Meer serieus, hij vermoedt dat bezoekers 1812 bekijken door het prisma van actuele gebeurtenissen. Toen, net als nu, verzetten veel Amerikanen zich tegen militaire ondernemingen. Het politieke klimaat tijdens de oorlog van 1812 groeide zo lelijk dat New Englanders flirtten met afscheiding. En bijna iedereen raakte ontgoocheld door de overheid.

"Het is gemakkelijk om op het heden te zitten omdat we het verleden romantiseren", zegt Vaise. "Maar ik zou zeggen dat wat we nu doormaken eerder de norm is dan de uitzondering."

Ondanks al zijn ontnuchterende lessen, biedt de oorlog van 1812 ook reden tot viering, afgezien van "The Star-Spangled Banner". Amerikanen, die een machtige vijand hadden gevochten voor een gelijkspel - en zelfs de angstaanjagende Britse marine in verschillende gevechten hadden verslagen - kwamen nieuw veilig over de status van hun land als een vrije natie. Nooit meer zouden de VS oorlog voeren tegen Groot-Brittannië, dat op termijn een hechte bondgenoot werd.

De oorlog legde ook de basis voor een duurzame vrede met Canada, langs een van 's werelds langste grenzen. "We nemen dat als vanzelfsprekend vandaag, maar het is een enorme zegen voor beide landen dat we niet op gespannen voet staan", zegt historicus Alan Taylor, auteur van een nieuwe geschiedenis van de oorlog van 1812.

Het conflict zette de VS ook op een nieuwe economische koers. Het Jeffersoniaanse ideaal van een yeoman-samenleving, die landbouwproducten exporteert en vervaardigde goederen importeert, wordt niet langer vastgehouden. De oorlog dwong de natie om zelfredzaam te worden en toonde de behoefte aan fabrieken, intern transport, een nationale bank en binnenlandse handel.

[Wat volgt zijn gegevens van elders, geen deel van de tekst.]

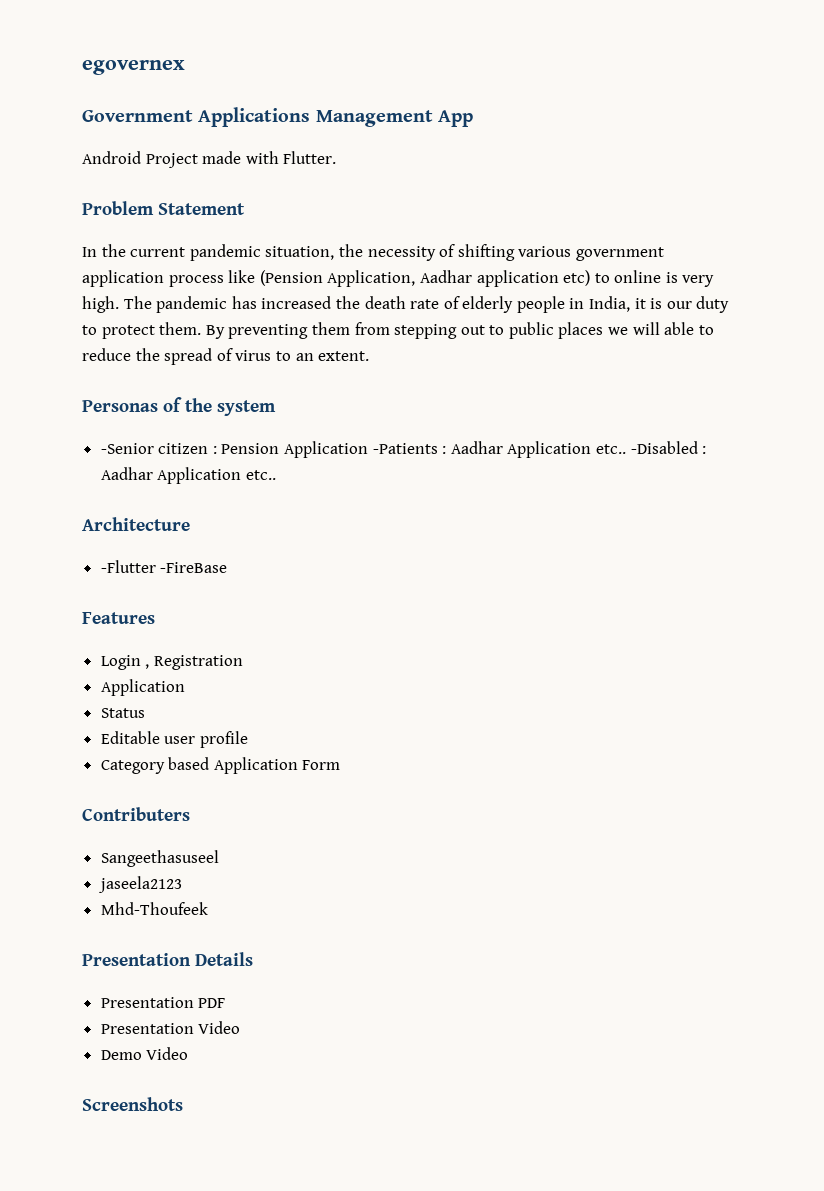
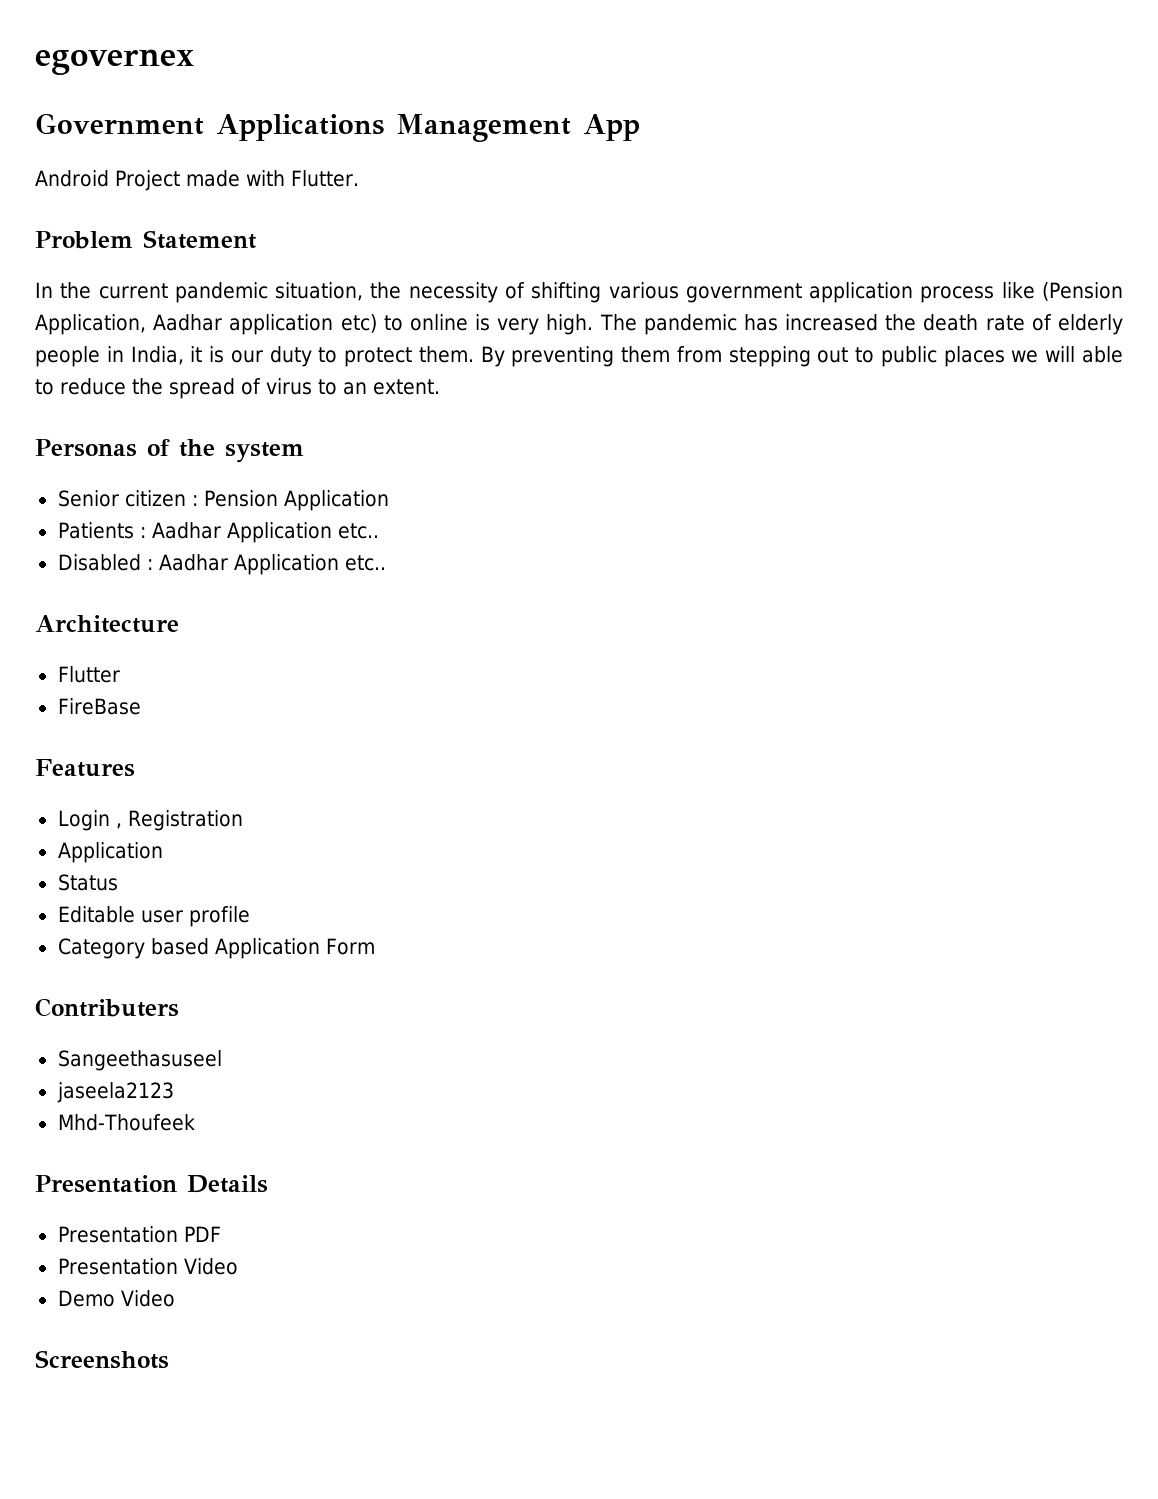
[100,443,154,454] -Senior -> [57,490,119,507] Senior
[372,441,698,458] -Patients : Aadhar Application etc.. -Disabled -> [57,522,379,543] [57,554,141,571] // Patients : Aadhar Application etc.. // Disabled
[100,560,228,573] -Flutter -FireBase -> [57,666,120,683] [57,698,141,715] Flutter // FireBase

"We werden een wereld voor onszelf, in plaats van dat we ons naar Europa keerde", zegt historicus Gordon Wood. De economie steeg in de jaren na de oorlog, toen kanalen, wegen, steden en industrieën zich snel uitbreidden.

Maar de groei van het land en zijn innerlijke wending, maakte de kloof tussen agrarische slavenstaten en het verstedelijkende, industriële noorden groter. Het uiteindelijke resultaat was "die andere oorlog", die 1812 zo lang in de schaduw heeft gesteld. Hij doemt zelfs op in Fort McHenry, waar de wetgevers van Maryland in 1861 werden opgesloten, zodat ze niet voor afscheiding konden stemmen.

"We kunnen nooit winnen", verzucht Vaise, die zich als tiener bij het fort meldde en sinds 1994 werknemer is. "De burgeroorlog is de Amerikaanse Ilias . De oorlog van 1812 is een 19e-eeuwse versie van Korea. ”

Maar hij hoopt dat het 200-jarig jubileum van de oorlog eindelijk een langverwachte mate van respect zal opleveren. "De burgeroorlog trof de grote tijd met zijn honderdjarig bestaan", zegt hij. "Misschien, heel misschien, zal onze tweehonderdjarige verjaardag hetzelfde doen, en zullen we niet meer die dode, vergeten oorlog zijn."